> _WORK INSTRUCTIONS_:
Without its pictures, the listing below is to be transcribed exactly.

> _RECORDED INFORMATION_:

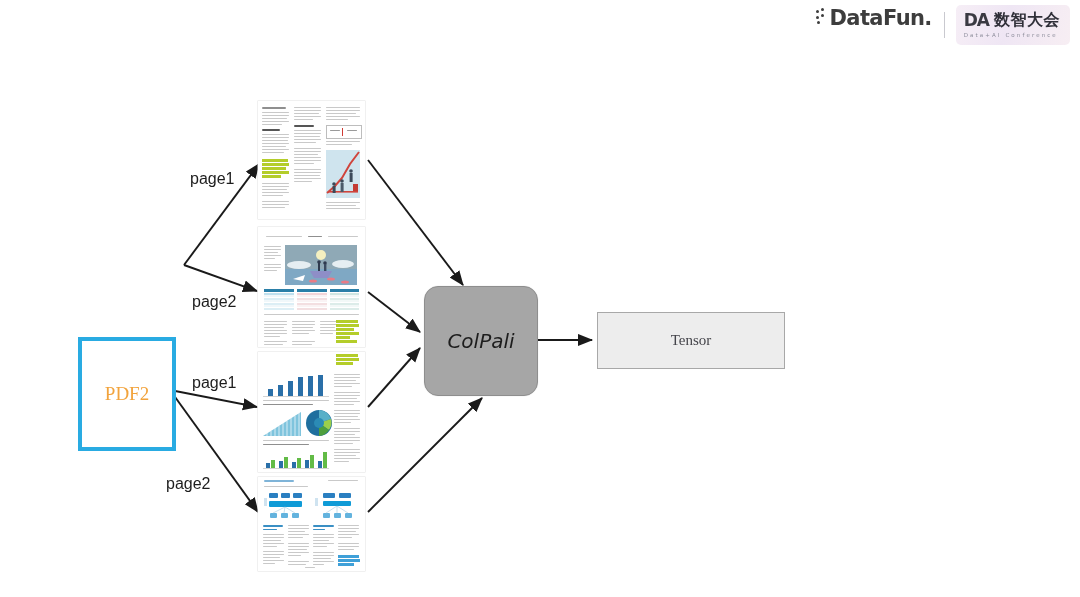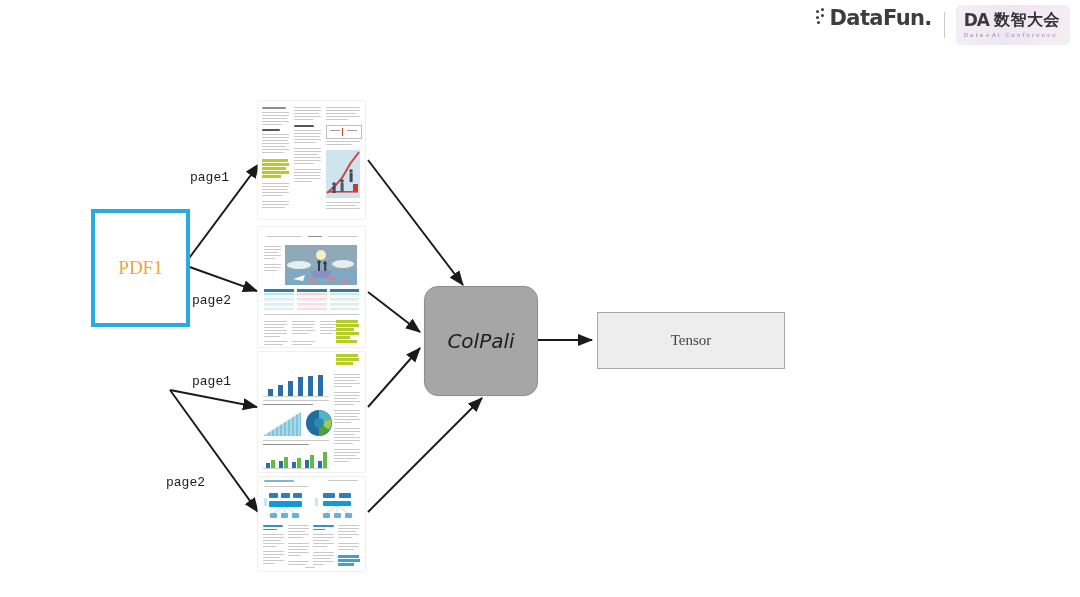--- a/index.html
+++ b/index.html
@@ -57,8 +57,8 @@
 
   
   .page-label{
-    position:absolute;font-family:Liberation Mono, monospace;
-    font-size:13px;color:#1d1d1d;white-space:nowrap;
+    position:absolute;font-family:Liberation Sans, sans-serif;
+    font-size:16px;color:#1d1d1d;white-space:nowrap;
   }
   #lbl-p1a{left:190px;top:170px;}
   #lbl-p2a{left:192px;top:293px;}

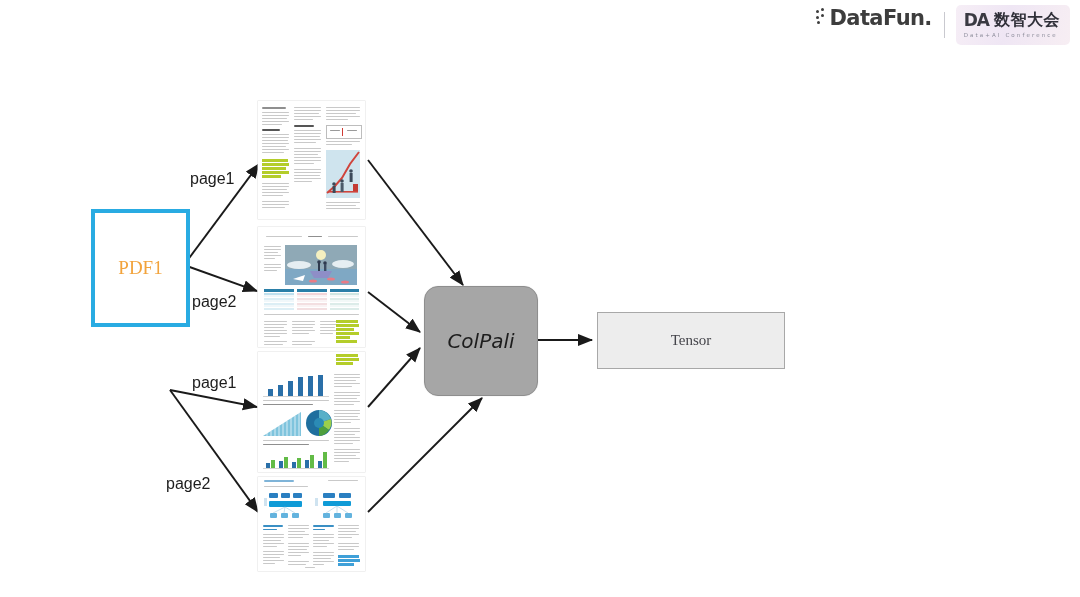--- a/index.html
+++ b/index.html
@@ -163,9 +163,6 @@
     </g>
   </svg>
 
-  <div class="pdf-box" id="pdf1">
-    <span>PDF1</span>
-  </div>
 
   <div class="page-label" id="lbl-p1a">page1</div>
   <div class="page-label" id="lbl-p2a">page2</div>

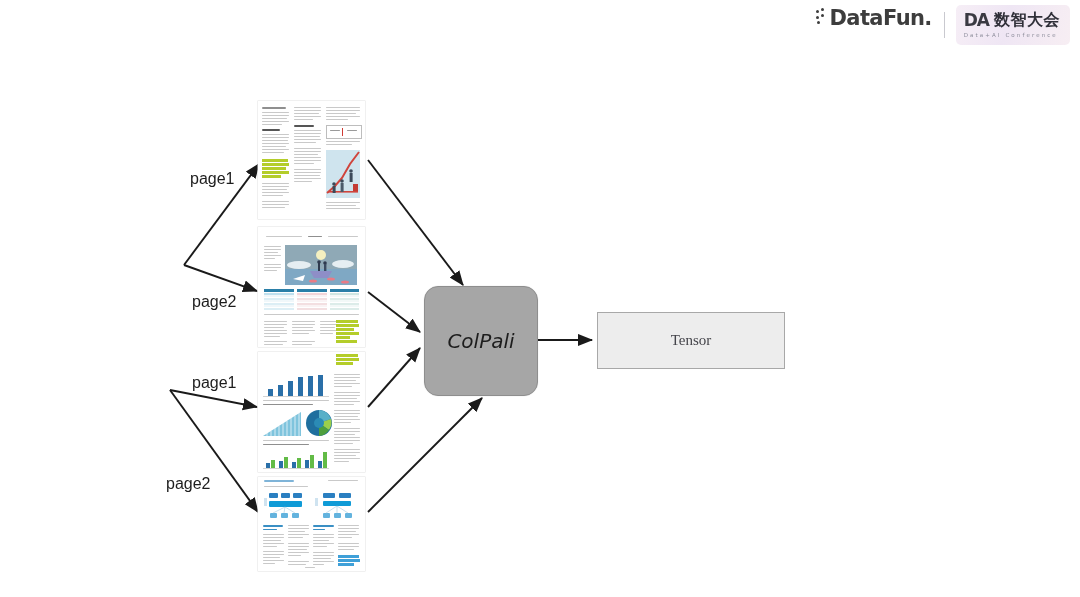--- a/index.html
+++ b/index.html
@@ -163,6 +163,9 @@
     </g>
   </svg>
 
+  <div class="pdf-box" id="pdf2">
+    <span>PDF2</span>
+  </div>
 
   <div class="page-label" id="lbl-p1a">page1</div>
   <div class="page-label" id="lbl-p2a">page2</div>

> _REPLY TO THE TASK_:
--- a/index.html
+++ b/index.html
@@ -57,8 +57,8 @@
 
   
   .page-label{
-    position:absolute;font-family:Liberation Mono, monospace;
-    font-size:13px;color:#1d1d1d;white-space:nowrap;
+    position:absolute;font-family:Liberation Sans, sans-serif;
+    font-size:16px;color:#1d1d1d;white-space:nowrap;
   }
   #lbl-p1a{left:190px;top:170px;}
   #lbl-p2a{left:192px;top:293px;}

--- a/index.html
+++ b/index.html
@@ -163,9 +163,6 @@
     </g>
   </svg>
 
-  <div class="pdf-box" id="pdf1">
-    <span>PDF1</span>
-  </div>
 
   <div class="page-label" id="lbl-p1a">page1</div>
   <div class="page-label" id="lbl-p2a">page2</div>

--- a/index.html
+++ b/index.html
@@ -163,6 +163,9 @@
     </g>
   </svg>
 
+  <div class="pdf-box" id="pdf2">
+    <span>PDF2</span>
+  </div>
 
   <div class="page-label" id="lbl-p1a">page1</div>
   <div class="page-label" id="lbl-p2a">page2</div>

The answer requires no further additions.